When you transcribe the entries below, keep the wording exact and omit the pictures.

##### DATA FOR THE TASK #####

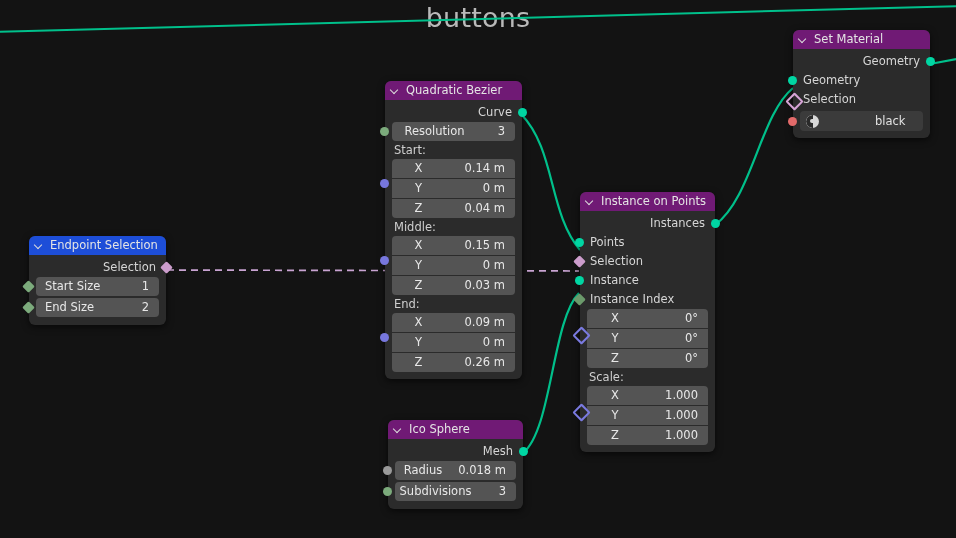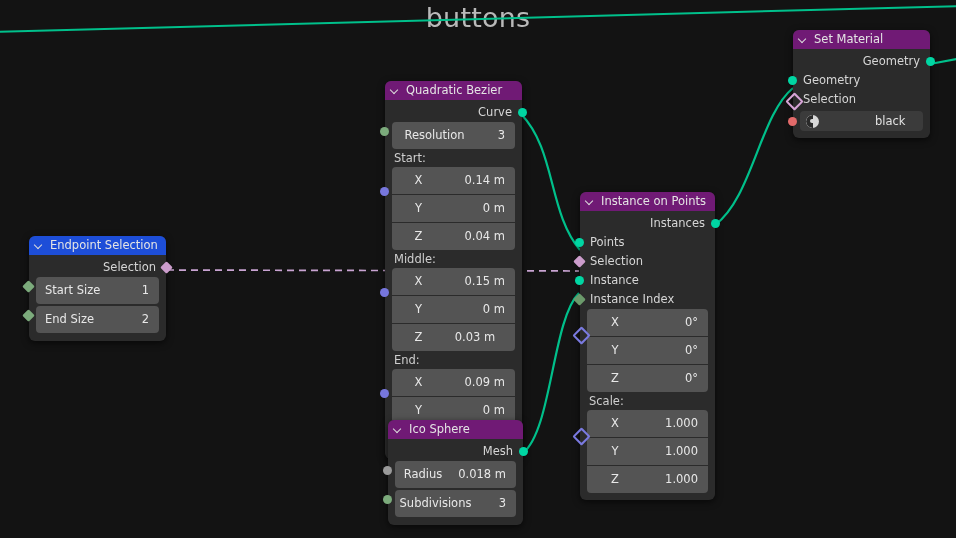--- a/index.html
+++ b/index.html
@@ -112,7 +112,7 @@
   
   .fields { padding: 0 7px; }
   .field {
-    height: 27px;
+    height: 19px;
     line-height: 19px;
     background: #545454;
     color: #e8e8e8;

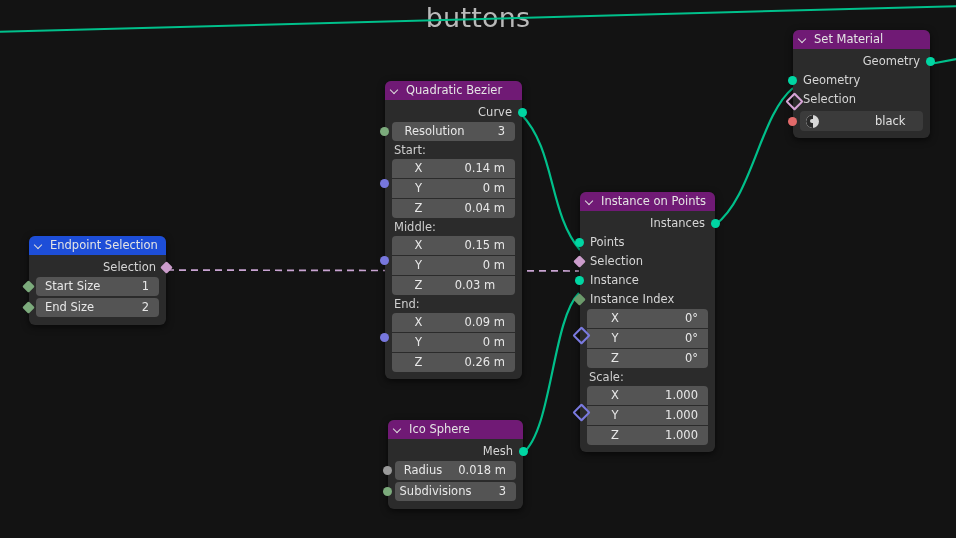--- a/index.html
+++ b/index.html
@@ -315,7 +315,7 @@
         </div>
         <div class="field r-bot">
           <span class="fname center">Z</span>
-          <span class="fval" style="flex:0 0 60px;text-align:center;">0.03 m</span>
+          <span class="fval" style="flex:0 0 60px;">0.03 m</span>
         </div>
       </div>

#####

• OUTPUT BELOW
--- a/index.html
+++ b/index.html
@@ -112,7 +112,7 @@
   
   .fields { padding: 0 7px; }
   .field {
-    height: 27px;
+    height: 19px;
     line-height: 19px;
     background: #545454;
     color: #e8e8e8;

--- a/index.html
+++ b/index.html
@@ -315,7 +315,7 @@
         </div>
         <div class="field r-bot">
           <span class="fname center">Z</span>
-          <span class="fval" style="flex:0 0 60px;text-align:center;">0.03 m</span>
+          <span class="fval" style="flex:0 0 60px;">0.03 m</span>
         </div>
       </div>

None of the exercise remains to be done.